Localization Distillation：是一个promising的方法，展示了transfer localization knoledge对于detection tasks是有效的。基于GFocal，它通过从teacher model中蒸馏valuable localization knowledge，增强了student models，而不是简单地mimicking classification logits 或者feature maps。尽管这些优势，方法仍然依赖于anchor-based 架构，导致额外的训练成本。
作者提出了D-FINE，是一个实时的object detector，D-FINE通过两个key components解决了现有bbox regression的缺点：Fine-grained Distribution Refinement(FDR)和Global Optimal Localization Self-Distillation(GO-LSD)。
- FDR iteratively优化probability distributions，作为bbox的prediction的corrections，提供了更fine-grained intermediate repressentation。这个方法captures和optimizes每个edge的uncertainty。通过利用non-uniform weighting function，FDR允许在每个decoder layer中进行更精确地和incremental的adjustments，提高了localization的精度，降低了prediction errors。FDR在一个anchor-free、端到端的framework中操作，使得更灵活和robust的优化过程。
- GO-LSD将来自refined distributions的localization knowledge蒸馏到shallower layers中，当训练的时候，final layer产生precise soft labels。Shallow layers通过GO-LSD将predictions和labels对齐，产生更精确的结果。这个mutual reinforcement 产生了协同作用，实现定位精度逐步提升。
为了进一步增强D-FINE的效率，streamline计算密集的modules和operations，使得D-FINE更快和更轻。尽管这些modifications导致性能下降，FDR和GO-LSD有效地缓解了这个退化。
Fine-grained Distribution Refinement：通过decoder layers，迭代优化fine-grained distribution。**一开始，第一个decoder layer 通过一个传统的bbox regression head和一个D-FINE head，预测preliminary bboxes和preliminary probability distributions，每个bbox和四个distributions相关联，one for each edge。初始的bboxes作为reference bboxes，接下来的layers通过residual 的方式，调整distributions，来refine them。这个refined distributions然后用来调整对应的初始的bbox的four edges，每次迭代逐步提高精度。
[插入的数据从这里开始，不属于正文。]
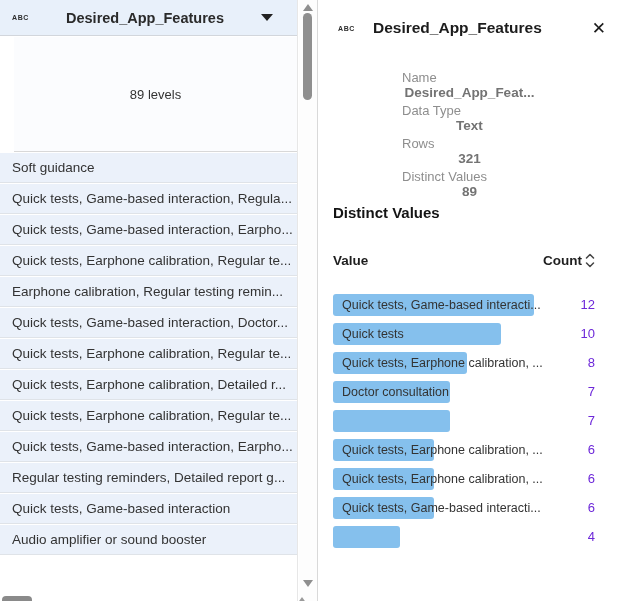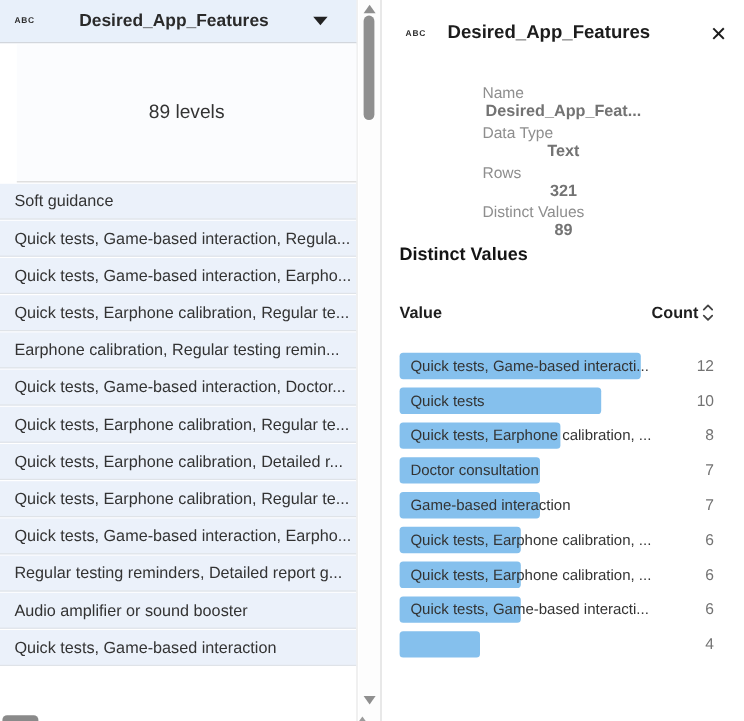--- a/index.html
+++ b/index.html
@@ -29,21 +29,21 @@
   }
   .caret-down {
     width:0; height:0; flex:0 0 auto; margin-right:12px;
     border-left:6px solid transparent; border-right:6px solid transparent;
     border-top:7px solid #222;
   }
   .levels-area {
     position:absolute; left:14px; top:37px; right:0; height:115px;
     background:#fbfcfe; border-bottom:1px solid #d8d8d8;
     display:flex; align-items:center; justify-content:center;
-    font-size:16px; color:#333;
+    font-size:13px; color:#333;
   }
   .value-list { position:absolute; left:0; top:153px; right:0; bottom:0; overflow:hidden; }
   .list-row {
     height:30px; background:#ebf1fa; border-bottom:1px solid #dfe3e8;
     margin-bottom:1px; line-height:30px; padding-left:12px;
     font-size:13.5px; color:#333; white-space:nowrap; overflow:hidden;
     cursor:pointer;
   }
 
   
@@ -112,21 +112,21 @@
   .bar {
     position:absolute; left:0; top:0; height:22px;
     background:#85c0ed; border-radius:3px;
   }
   .bar-label {
     position:absolute; left:9px; top:0; line-height:22px;
     font-size:12.5px; color:#333; white-space:nowrap;
   }
   .bar-count {
     position:absolute; right:25px; top:0; line-height:22px;
-    font-size:13px; color:#737373;
+    font-size:13px; color:#6d28d9;
   }
 </style>
 </head>
 <body>
 
 <div class="app">
 
   <div class="left-panel">
     <div class="left-header">
       <span class="abc-icon">ABC</span>
@@ -155,23 +155,23 @@
         <div class="list-row">Quick tests, Earphone calibration, Regular te...</div>
 
         <div class="list-row">Quick tests, Earphone calibration, Detailed r...</div>
 
         <div class="list-row">Quick tests, Earphone calibration, Regular te...</div>
 
         <div class="list-row">Quick tests, Game-based interaction, Earpho...</div>
 
         <div class="list-row">Regular testing reminders, Detailed report g...</div>
 
+        <div class="list-row">Quick tests, Game-based interaction</div>
+
         <div class="list-row">Audio amplifier or sound booster</div>
-
-        <div class="list-row">Quick tests, Game-based interaction</div>
       </div>
   </div>
 
   <div class="v-scrollbar">
     <div class="v-arrow-up"></div>
     <div class="v-thumb"></div>
     <div class="v-arrow-down"></div>
   </div>
 
   <div class="h-thumb"></div>
@@ -241,21 +241,20 @@
         </div>
 
         <div class="bar-row">
           <div class="bar" style="width: 117px; background: rgb(133, 192, 237);"></div>
           <span class="bar-label">Doctor consultation</span>
           <span class="bar-count">7</span>
         </div>
 
         <div class="bar-row">
           <div class="bar" style="width: 117px; background: rgb(133, 192, 237);"></div>
-          <span class="bar-label">Game-based interaction</span>
           <span class="bar-count">7</span>
         </div>
 
         <div class="bar-row">
           <div class="bar" style="width: 101px; background: rgb(133, 192, 237);"></div>
           <span class="bar-label">Quick tests, Earphone calibration, ...</span>
           <span class="bar-count">6</span>
         </div>
 
         <div class="bar-row">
数学上，\(b^0 = {x, y, W, H}\)，表示初始的bbox prediction， \({x, y}\) 表示bbox预测的center， \({W, H}\) 表示box的width和height。将\(b^0\) 转换成 center coordinates \(c^0 = {x, y}\) ，edge distances \(d^0 = {t, b, l, r}\)，表示从center到四个edge的距离。对于第 l-th layer，refined edge distance \(d^l = {t^l, b^l, l^l, r^l}\) 计算如下：

\[\mathbf{d}^l = \mathbf{d}^0 + \{H, H, W, W\} \cdot \sum_{n=0}^{N} W(n) \operatorname{Pr}^l(n), \quad l \in \{1, 2, \ldots, L\}\]

\(\operatorname{Pr}^l(n) = \{\operatorname{Pr}_t^l(n), \operatorname{Pr}_b^l(n), \operatorname{Pr}_l^l(n), \operatorname{Pr}_r^l(n)\}\) 表示4个separate distributions，one for each edge。每个distribution预测对应edge的candidate offset values的概率。这个candidates通过weighting function \(W(n)\) 来决定。\(n\) 表示N个离散的bins的索引，每个bin对应一个potential edge offset。distributions的加权和产生edge offsets。这些edge offsets然后通过初始bbox的height H和width W进行scale，确保adjustments和box size成比例。refined distributions通过residual adjustments进行更新：

\[\operatorname{Pr}^l(n) = \operatorname{Softmax}\left(\logits^l(n)\right) = \operatorname{Softmax}\left(\Delta\logits^l(n) + \logits^{l-1}(n)\right),\]

来自前一层的\(logits^{l-1}(n)\)的logits反应了每个bin offset的value for four edge的confidence。当前layer预测的residual logits \(\delta logits^l(n)\)，加到previous logits上，得到updated logits \(\logits^l(n)\)。这些更新的logits然后用softmax进行normalized，得到refined probability distributions。

为了实现precise 和 weigting function \(W(n)\) 定义如下：

\[W(n) = \begin{cases} 2 \cdot W(1) = -2a & n = 0 \\ c - c \left(\frac{a}{c} + 1\right)^{\frac{N-2n}{N-2}} & 1 \leq n < \frac{N}{2} \\ -c + c \left(\frac{a}{c} + 1\right)^{\frac{-N+2n}{N-2}} & \frac{N}{2} \leq n \leq N-1 \\ 2 \cdot W(N-1) = 2a & n = N \end{cases}\]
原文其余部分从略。